(Source data)
BEGIN

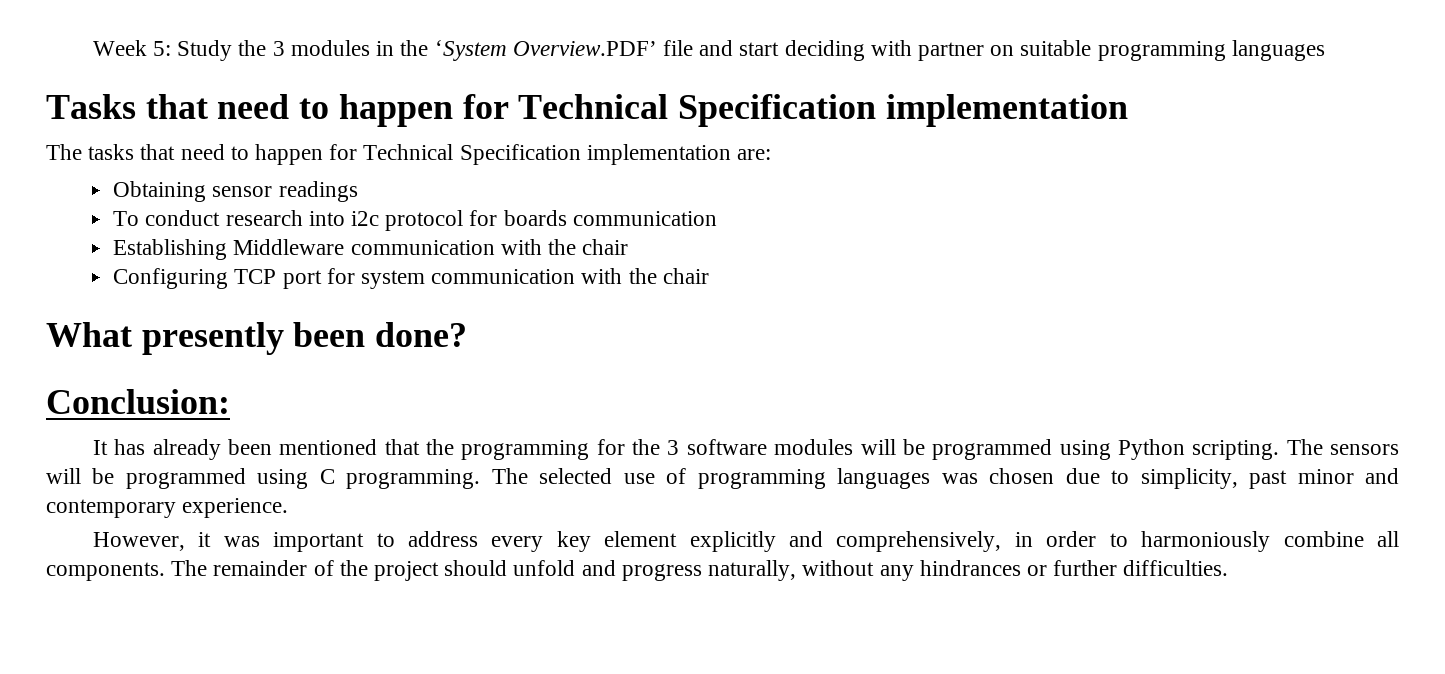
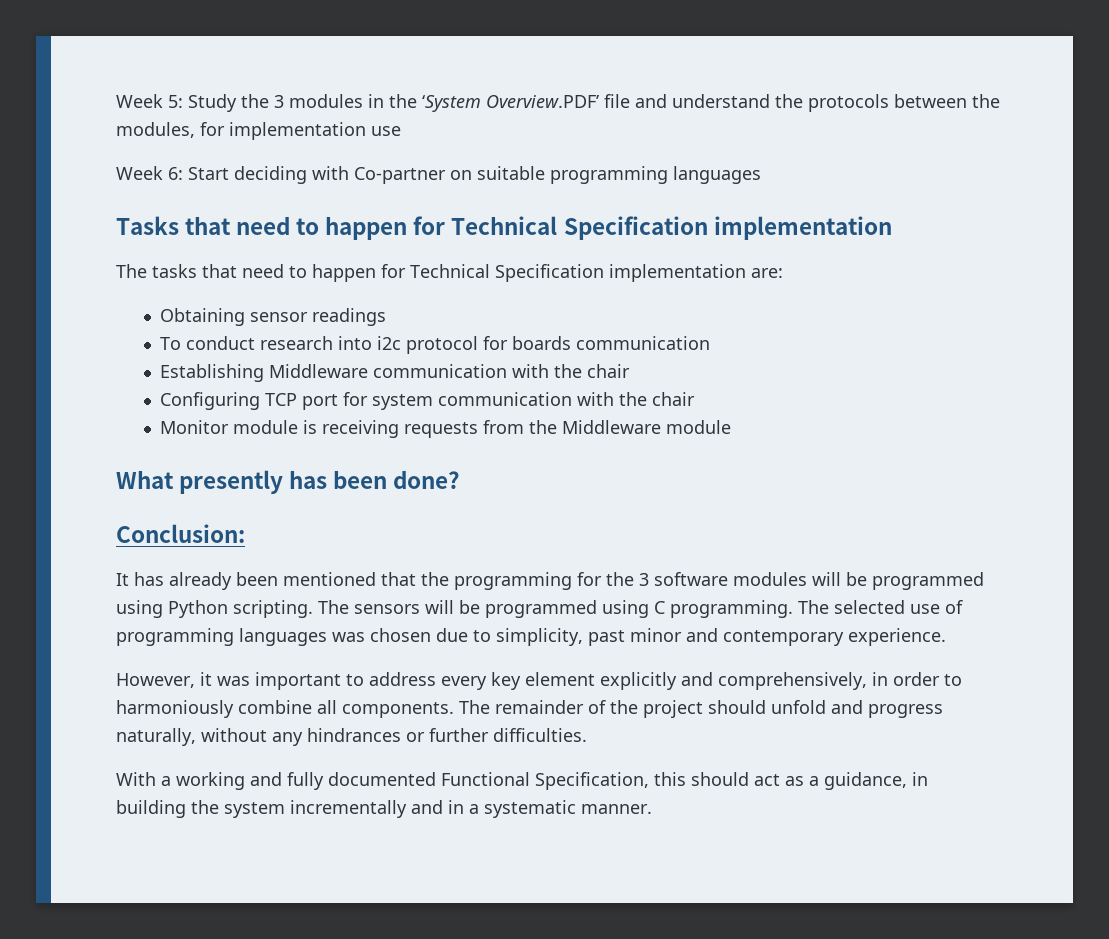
- Week 5: Study the 3 modules in the ‘System Overview.PDF’ file and start deciding with partner on suitable programming languages
+ Week 5: Study the 3 modules in the ‘System Overview.PDF’ file and understand the protocols between the modules, for implementation use
+ Week 6: Start deciding with Co-partner on suitable programming languages
+ Monitor module is receiving requests from the Middleware module
- What presently been done?
+ What presently has been done?
+ With a working and fully documented Functional Specification, this should act as a guidance, in building the system incrementally and in a systematic manner.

END

§ **WORK INSTRUCTION**: From the line containing "for implementation use" to the last line above, repeat every line exactly and nothing else.

§ **RESULT OF THE TASK**:
+ Week 5: Study the 3 modules in the ‘System Overview.PDF’ file and understand the protocols between the modules, for implementation use
+ Week 6: Start deciding with Co-partner on suitable programming languages
+ Monitor module is receiving requests from the Middleware module
- What presently been done?
+ What presently has been done?
+ With a working and fully documented Functional Specification, this should act as a guidance, in building the system incrementally and in a systematic manner.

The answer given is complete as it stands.